You never cease to amaze - of course you've already read it. Based on a Lizzie seal of approval - I will be ordering it now.
 

Inkstainedwretch

One Too Many
Messages
1,037
Location
United States
I highly recommend Philip Kerr's Bernie Gunther mysteries. Gunther is a Berlin private eye in the '30s who left the police force because of the Nazi takeover. At first he doesn't understand how bad they really are, just that they're the people he used to arrest who somehow seized power and fired all his respected superiors, replacing them with Party hacks. In the course of the novels Bernie encounters almost all the major figures of the time in Germany, from Nazi bigwigs to movie stars from the UFA studios. Start with "March Violets" and "The Pale Criminal." Some of the later books take place in "Third Man" postwar Vienna and South America, where many Nazis have fled. They're astonishing books.
 

tropicalbob

My Mail is Forwarded Here
Messages
3,954
Location
miami, fl
Patricia Highsmith's "Ripley" series; in fact, after reading "The Talented Mr. Ripley" I read just about everything she ever wrote. Highsmith's one writer who's been seriously under-rated.
 
Messages
17,220
Location
New York City
Patricia Highsmith's "Ripley" series; in fact, after reading "The Talented Mr. Ripley" I read just about everything she ever wrote. Highsmith's one writer who's been seriously under-rated.

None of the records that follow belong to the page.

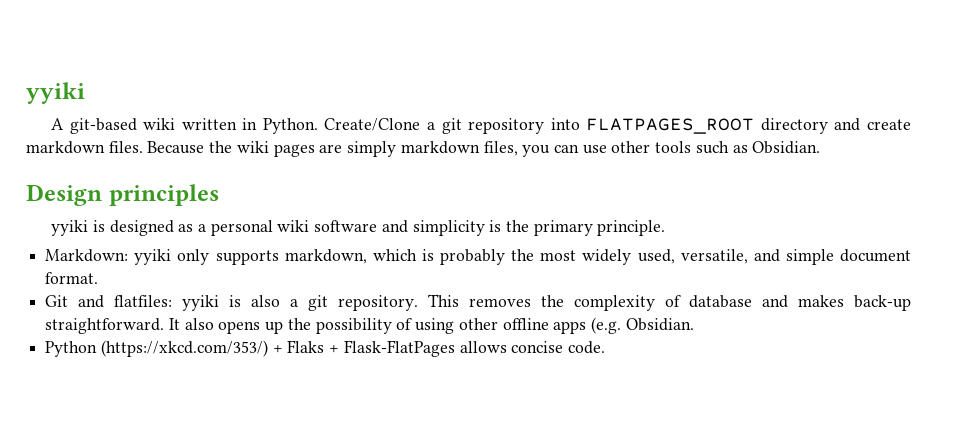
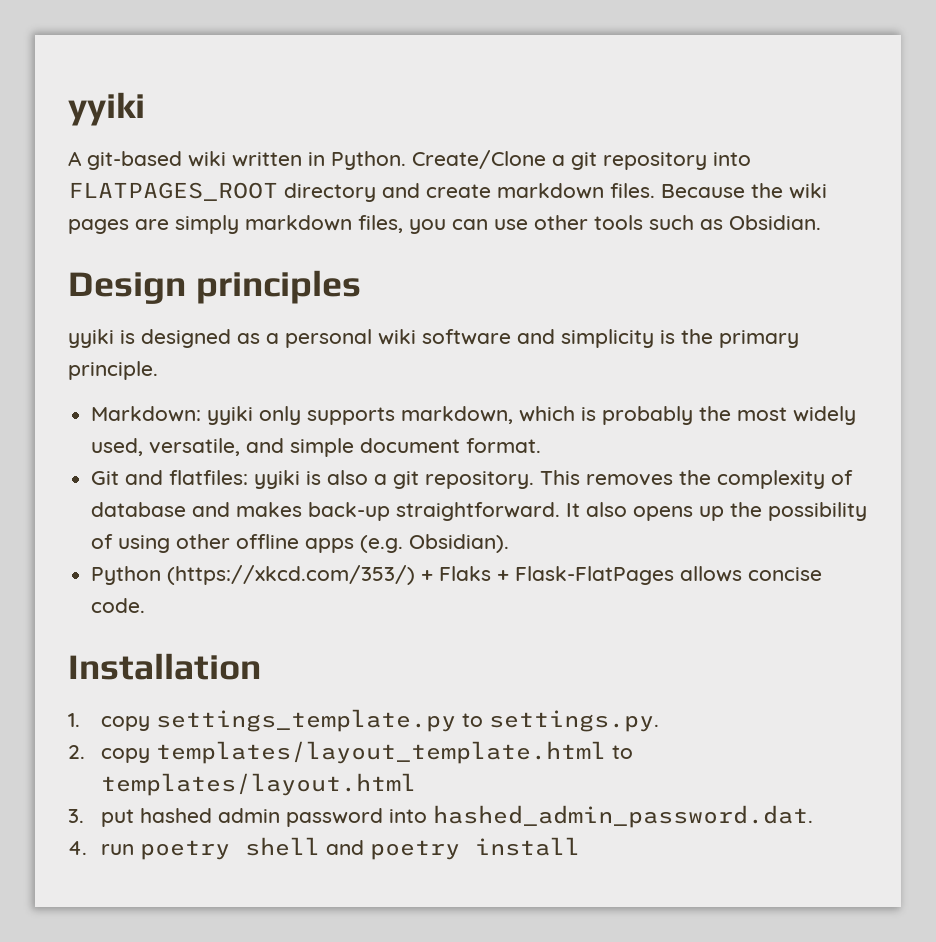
- It also opens up the possibility of using other offline apps (e.g. Obsidian.
+ It also opens up the possibility of using other offline apps (e.g. Obsidian).
+ Installation
+ 1. copy settings_template.py to settings.py.
+ 2. copy templates/layout_template.html to templates/layout.html
+ 3. put hashed admin password into hashed_admin_password.dat.
+ 4. run poetry shell and poetry install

I've read two of the Ripley series so far and "The Two Faces of January" and enjoyed all three (although, "TTFOJ" dragged in parts) and thought, like you, she's got something real going on for someone who, as an author, doesn't get a lot of attention today (although, Hollywood does like turning her books into films). I just saw "Carol" and now want to read the Highsmith novel it is based on "The Price of Salt."
 

Benzadmiral

Call Me a Cab
Messages
2,815
Location
The Swamp
I've read two of the Ripley series so far and "The Two Faces of January" and enjoyed all three (although, "TTFOJ" dragged in parts) and thought, like you, she's got something real going on for someone who, as an author, doesn't get a lot of attention today (although, Hollywood does like turning her books into films). I just saw "Carol" and now want to read the Highsmith novel it is based on "The Price of Salt."
Whenever I've tried a Highsmith novel, I want to like it . . . but afterward I have trouble remembering how the story goes. To this day I can't tell you how the two characters in Strangers on a Train resolved the deadly embrace situation they got themselves into, and I've read the book and seen the Hitchcock film twice. (I think.) Maybe it's her writing style.